Ne soyons pas ingrat pourtant : le soleil de là-haut est un bel éclairage pour le splendide décor qui m’environne, et je vais chérir exclusivement cet endroit-ci, parce que je suis aussi près d’elle que possible. Je rêve à trouver le moyen de m’y établir le jour et la nuit. Comment cela se pourra-t-il ? Je ne sais. C’est, comme je vous l’ai dit, une ruine abandonnée ; mais il faudra réussir à m’y faire un nid.

C’est que, voyez-vous, la villa Taverna et la villa Mondragone sont situées dans le même parc. Toutes deux appartiennent à une princesse Borghèse qui ne songe pas à en faire deux lots séparés. De la villa Taverna, belle maison de plaisance à mi-côte, on suit un stradone, c’est-à-dire une vaste allée couverte d’arbres séculaires, si longue et si rapide, qu’il ne faut pas moins de vingt minutes pour la monter.
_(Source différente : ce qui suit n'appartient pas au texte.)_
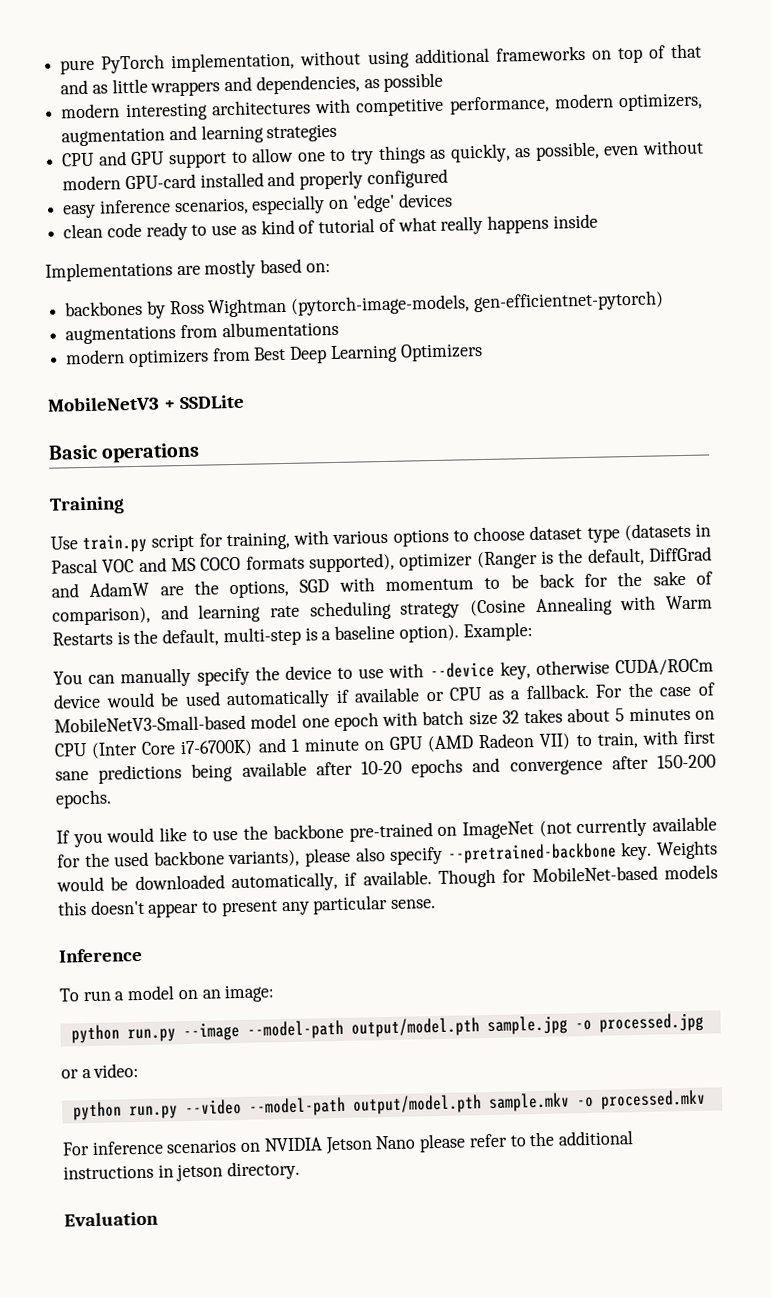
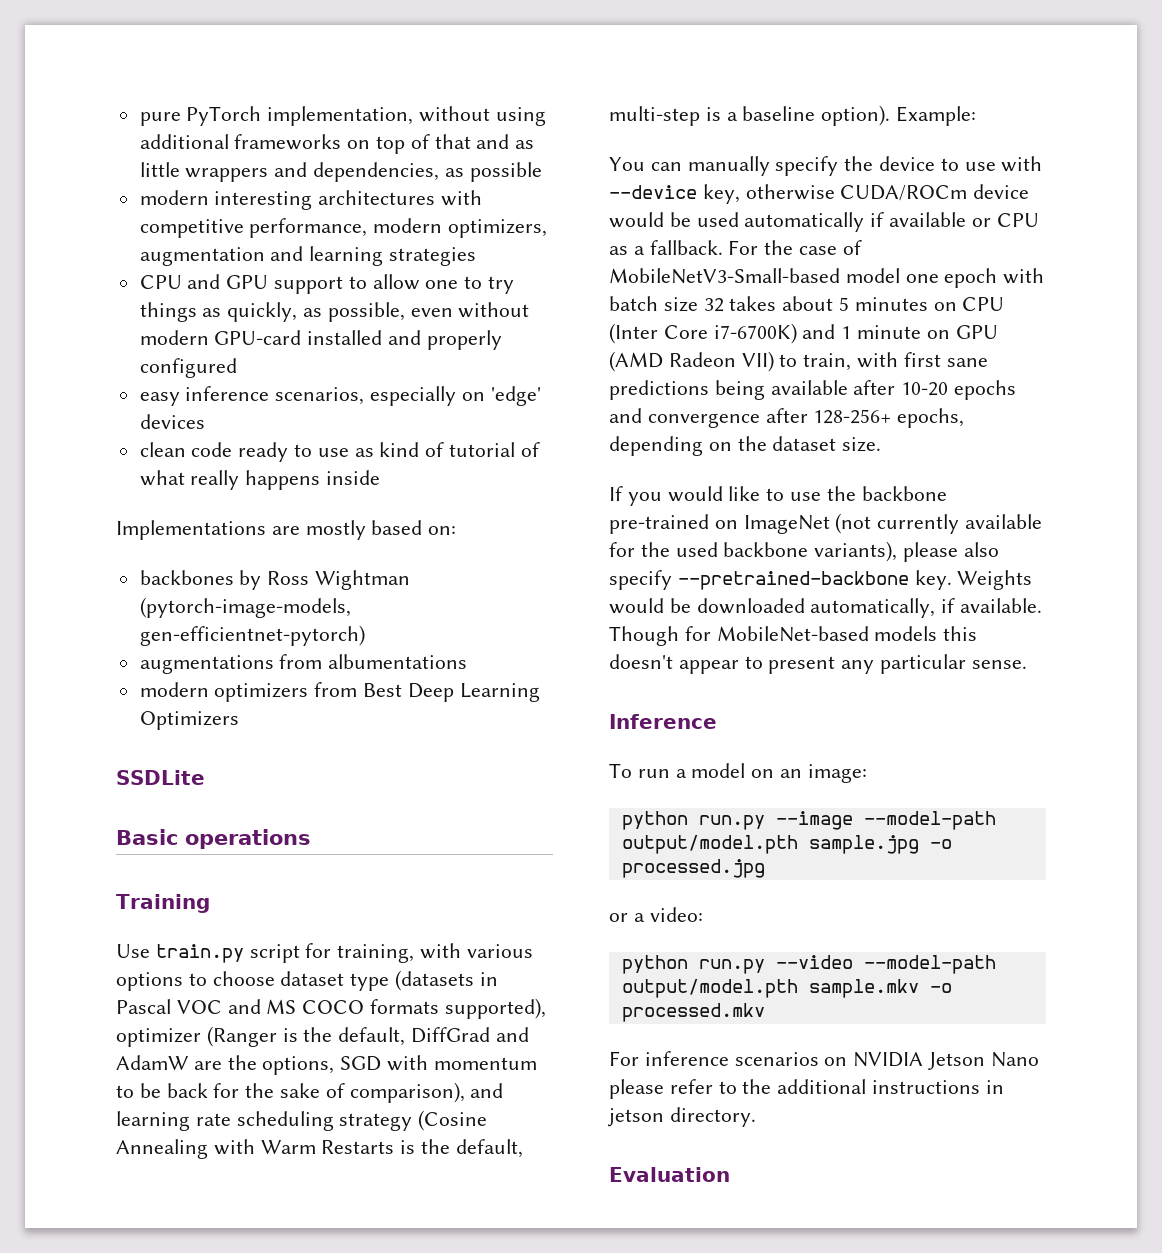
[47,396,176,412] MobileNetV3 + -> (239, 720) none
[657,754,716,769] [55,789,112,809] 150-200 epochs. -> [813,408,965,428] [609,436,882,456] 128-256+ epochs, depending on the dataset size.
Enfin, tout en haut et tout à coup, en tournant dans des bosquets sur la gauche, on se trouve devant une masse de constructions incompréhensibles : c’est Mondragone, villa immense et pleine de caractère, bien qu’elle n’ait rien d’imposant. Le style italien des derniers temps de la renaissance est toujours petit de proportions, quelle que soit sa dimension réelle, et l’œil s’y trompe absolument au premier aspect.